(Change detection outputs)
════════════════════

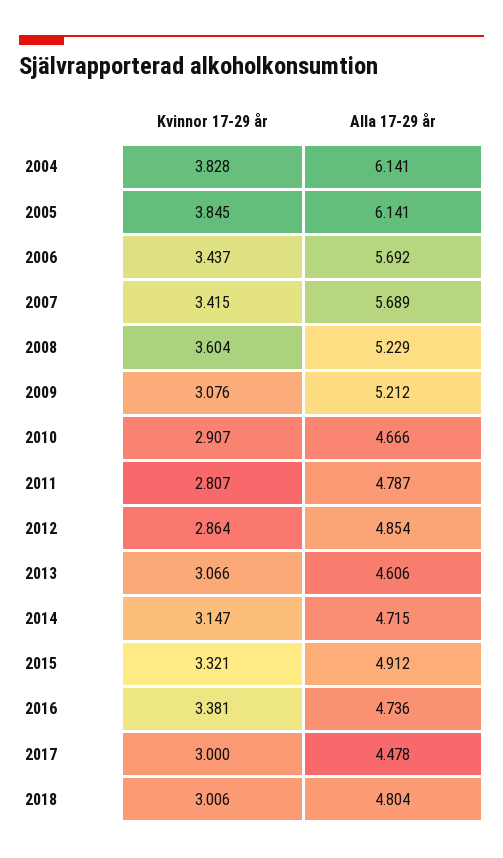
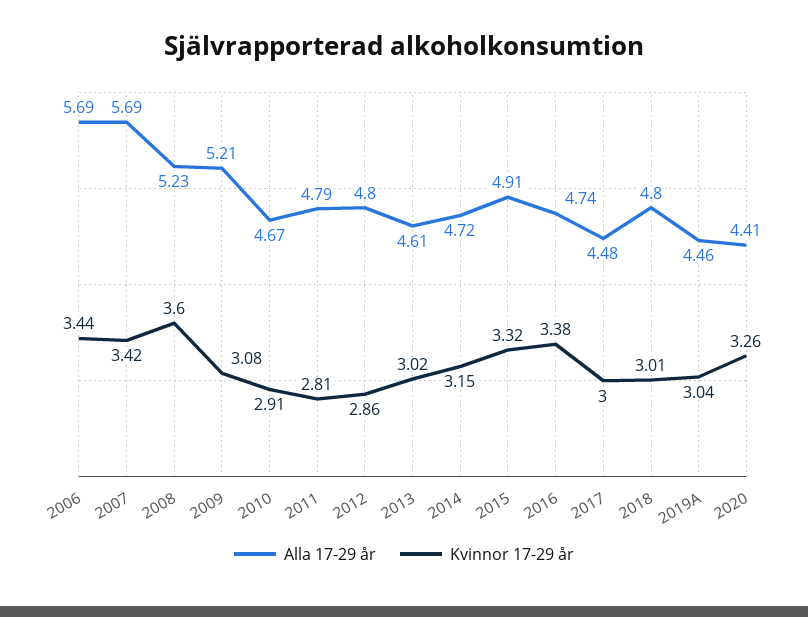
Kvinnor 17-29 år, 2004: 3.828 -> none
Alla 17-29 år, 2004: 6.141 -> none
Kvinnor 17-29 år, 2005: 3.845 -> none
Alla 17-29 år, 2005: 6.141 -> none
Alla 17-29 år, 2012: 4.854 -> 4.8
Kvinnor 17-29 år, 2013: 3.066 -> 3.02
Alla 17-29 år, 2019A: none -> 4.46
Kvinnor 17-29 år, 2019A: none -> 3.04
Alla 17-29 år, 2020: none -> 4.41
Kvinnor 17-29 år, 2020: none -> 3.26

════════════════════

**BRIEF**
Respond with a single number, namely how many lines of the entries contain the word "Kvinnor".

**FINISHED EXERCISE**
5